Medical device maker Medtronic (MDT -1.55%) believes there's big money to be made from helping health care providers comply with regulatory mandated reductions in hospital readmission rates.

As a result, Medtronic paid $200 million for privately held Cardiocom this past summer. That bet gives Medtronic turnkey share in the telehealth industry -- a growing market bridging acute and primary care for patients with chronic conditions like heart disease.

Regulatory focus on improving outcomes
The interest in Cardiocom likely stems from a provision in the Affordable Care Act that penalizes hospitals unable, or unwilling, to embrace policies and procedures geared at reducing readmissions.

According to the Centers for Medicaid and Medicare, or CMS, some 20% of Medicare patients are readmitted within 30 days of discharge, and those readmissions cost Medicare more than $15 billion every year.
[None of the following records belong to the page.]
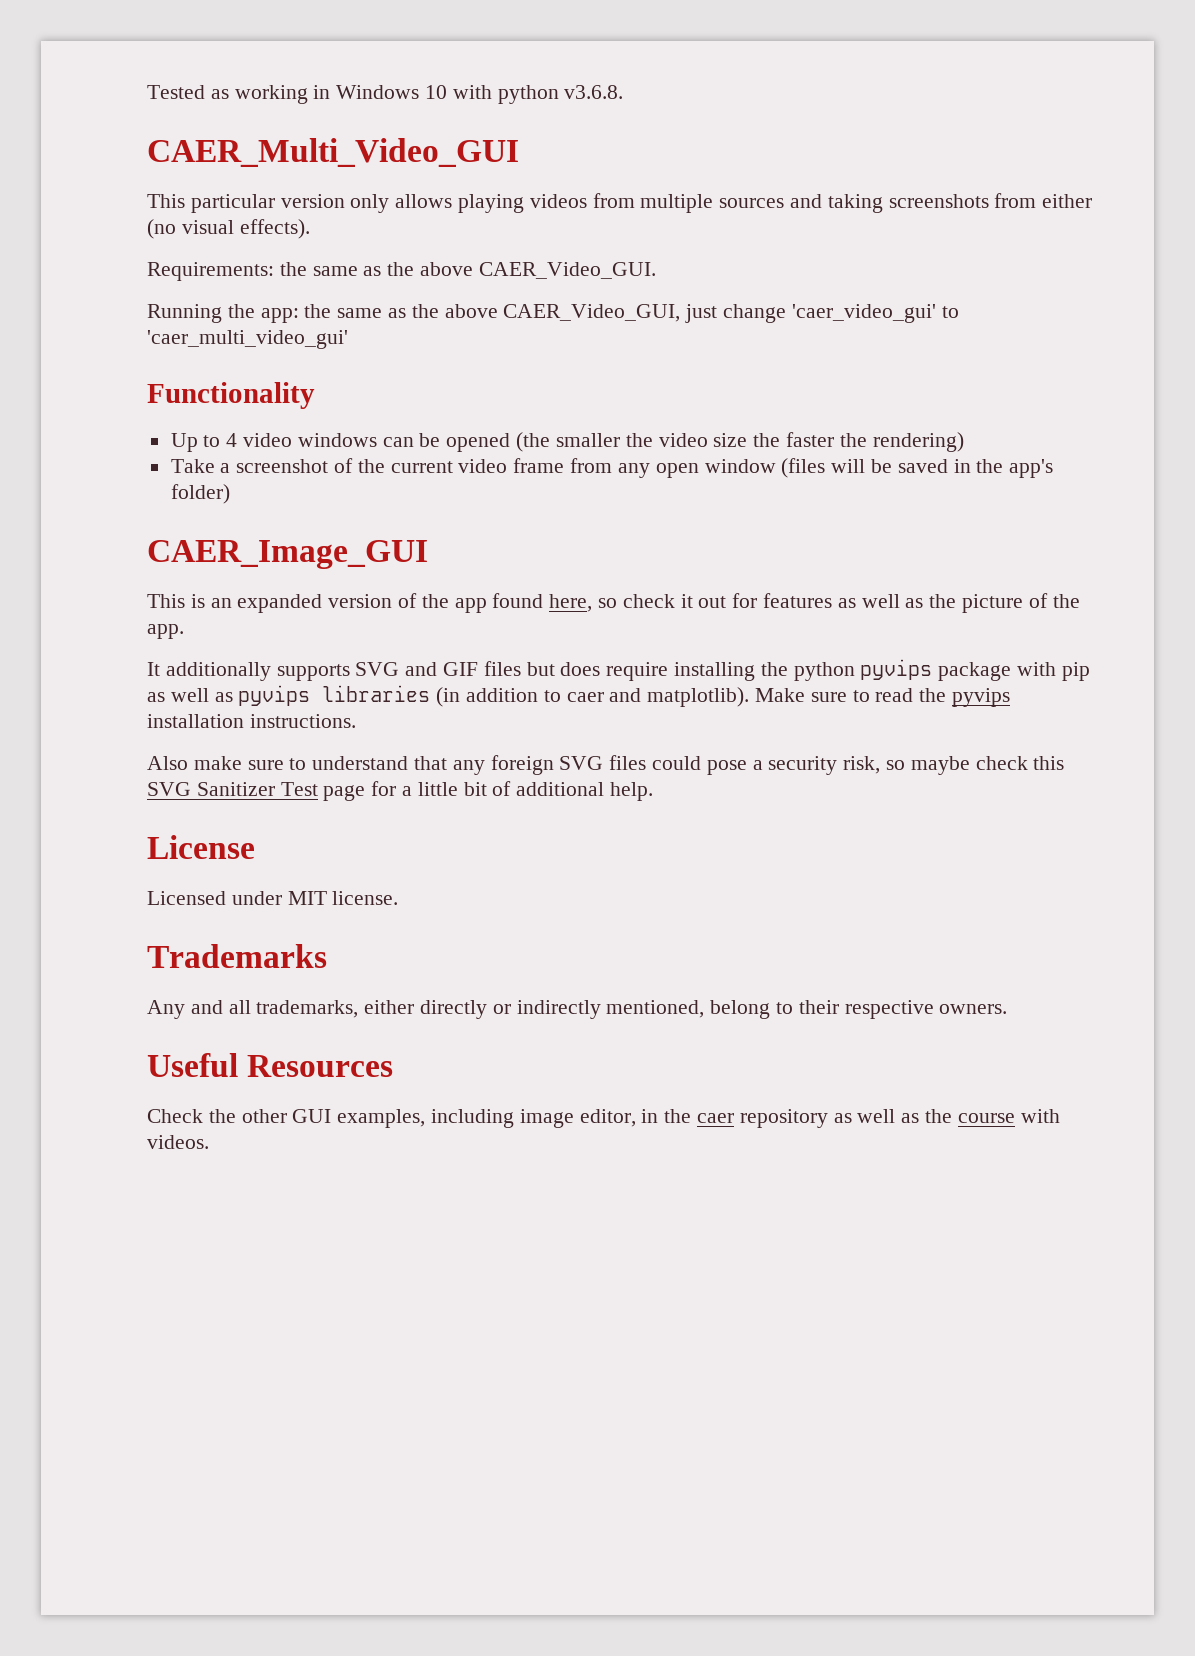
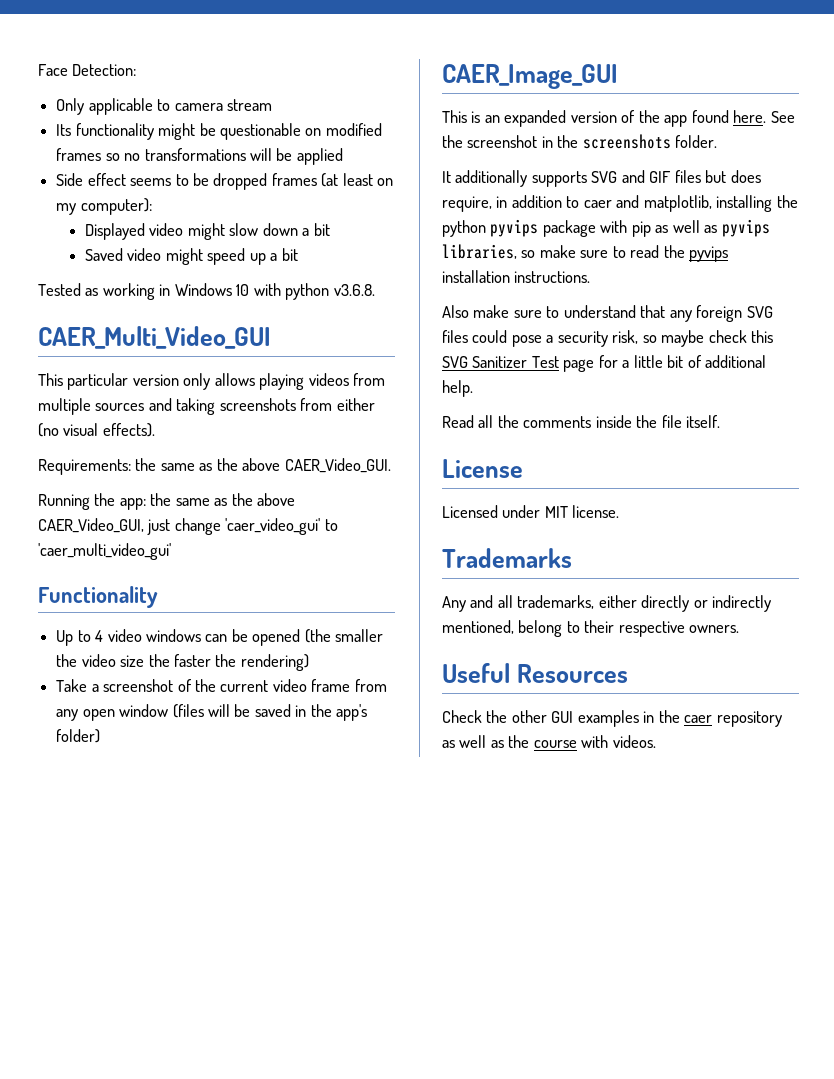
(147, 92) none -> [38,64,137,76] [56,98,272,115] [56,123,382,140] [56,148,343,165] [56,173,394,190] [56,198,152,215] [85,223,330,240] [85,248,298,265] Face Detection: // Only applicable to camera stream // Its functionality might be questionable on modified frames so no transformations will be applied // Side effect seems to be dropped frames (at least on my computer): // Displayed video might slow down a bit // Saved video might speed up a bit //
[549,593,1080,613] [147,624,184,639] here, so check it out for features as well as the picture of the app. -> [733,110,795,123] [442,134,718,149] here. See the screenshot in the screenshots folder.
[606,662,669,681] require -> [442,195,712,212] require, in addition to caer and matplotlib,
[322,685,806,707] libraries (in addition to caer and matplotlib). Make -> [442,244,576,259] libraries, so make
(654, 791) none -> [442,415,721,428] // Read all the comments inside the file itself.
[337,1109,636,1128] examples, including image editor, -> [577,710,639,727] examples

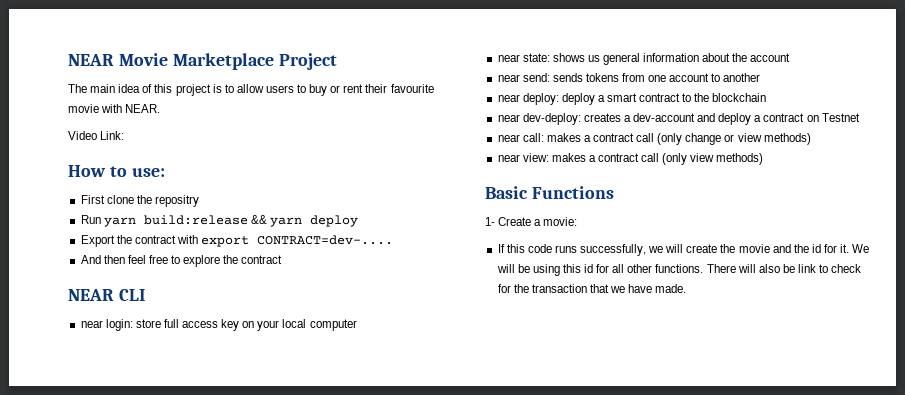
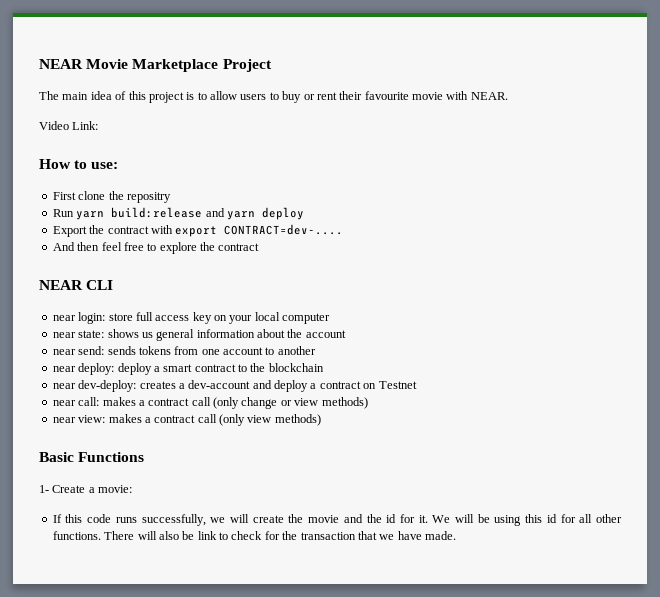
[250,215,267,224] && -> [205,208,225,217] and

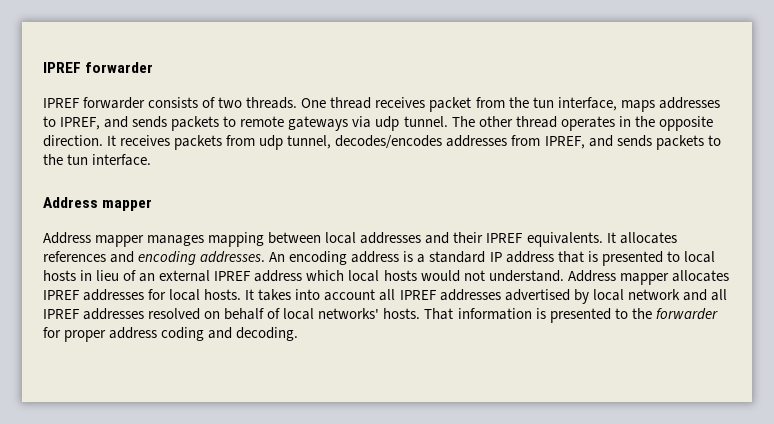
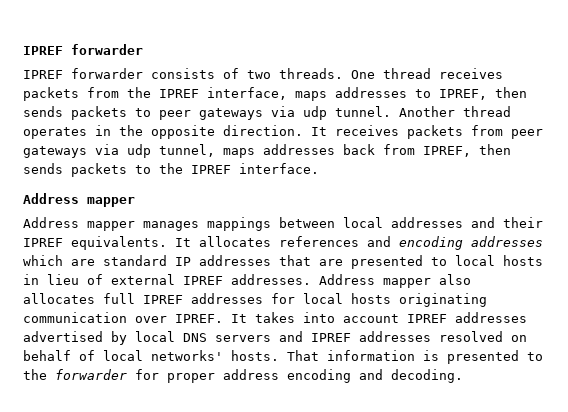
[429,97,472,112] packet -> [23,87,79,101] packets
[532,97,554,108] tun -> [159,89,199,98] IPREF
[104,116,285,131] and sends packets to remote -> [495,87,527,98] [23,106,191,120] then sends packets to peer
[451,116,513,127] The other -> [399,106,455,117] Another
[259,135,508,150] udp tunnel, decodes/encodes addresses -> [511,129,543,139] [23,144,375,158] peer gateways via udp tunnel, maps addresses back
[588,135,613,147] and -> [479,144,511,155] then
[67,154,89,165] tun -> [191,165,231,174] IPREF
[208,232,265,247] mapping -> [207,217,271,231] mappings
[200,251,598,265] addresses. An encoding address is a standard IP address that is -> [471,236,543,247] [23,255,343,266] addresses which are standard IP addresses that are
[139,273,156,282] an -> (103, 279) none
[254,270,729,285] [43,289,242,301] address which local hosts would not understand. Address mapper allocates IPREF addresses for local hosts. -> [231,274,471,288] [23,293,487,307] [23,312,223,323] addresses. Address mapper also allocates full IPREF addresses for local hosts originating communication over IPREF.
[379,289,396,301] all -> (399, 318) none
[627,289,727,301] network and all -> [183,331,303,342] DNS servers and
[161,327,205,341] coding -> [287,369,351,383] encoding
To reduce those readmission costs, the ACA instituted fines for hospitals with high readmission rates. In August, CMS announced 2,225 hospitals are being fined a combined $227 million for 2013, equal to 1% of their reimbursements. That's likely to get the industry's attention.  Particularly given penalties will climb to as high as 3% in 2015 and expand beyond heart attack, heart failure, and pneumonia patients to also include chronic lung disease, elective hip and knee replacements starting next October.

In steps Medtronic
Medtronic thinks one of the ways providers will look to cut readmissions is by deploying telehealth products and services like those offered by Cardiocom.  If so, Medtronic's large presence in cardiac care gives it a big network of customers to cross-sell.

Those customers are increasingly collaborating with home health care industry participants like Amedisys (AMED -0.19%) to cut costs and reduce readmission rates. However, Amedisys and its peers are facing its own cost pressures tied to Medicare and Medicaid reimbursement rates. That's pressuring the industry to lower its own costs, which supports their use of telehealth solutions.

According to a 2006 study by the University of Minnesota, virtual visits between a skilled home health care nurse and chronically ill patients at home can improve patient outcome at lower cost than traditional skilled face-to-face home health care visits.

Since players like Amedisys can deliver at-home care at a cost of one tenth that of a hospital stay, they offer a compelling solution for commercial and government insurers.  According to a study of Veterans Health Administration patients, the VHA found telehealth technology reduced bed days of care by 25% and readmissions by 20%.

Source: Almost Family investor presentation.

If Medtronic's is right that health care will increasingly shift to the home, it will expand the company's reach considerably. Only 13% of the 7.5 million heart failure patients in the United States are right for cardiac implants.  By providing telehealth solutions, Medtronic may end up serving millions of additional patients.

Other companies vying for business
Cardiocom controls 12.5% of the market for patient home monitoring, making it the second largest player an industry expected to grow to $395 million by 2017 from $182 million in 2012, according to Frost & Sullivan.

But, Cardiocom isn't alone in the marketplace.  It's in a footrace with other competitors, including Honeywell's (HON -2.08%) HomMed unit, which is tucked into Honeywell's Automation and Control Solutions division. According to Honeywell, patients using HomMed's telehealth solutions total more than all other competitors, including Cardiocom, combined. That makes Honeywell a big player in this fast growing market and suggests Medtronic will have to work hard to differentiate its own offering.

Medtronic will also compete with Bosch Healthcare and Philips NV in the home telehealth market.

The Foolish final take
Medtronic's strategy to expand its product line into telehealth appears to dovetail nicely with the company's current cardiac focus. It also offers Medtronic other opportunities given that Cardiocom's product line includes glucose monitors for diabetes patients, which is another of Medtronic's existing markets.

Of course, there's always the risk that the regulatory or competitive landscape will derail the potential opportunity. Medtronic will also need to continue to innovate and lean on its provider network if it wants to wrestle share away from industry heavyweight Honeywell, which could weigh on margins. However, despite those challenges the move into new adjacent addressable markets provides an opportunity for growth and that's never a bad thing.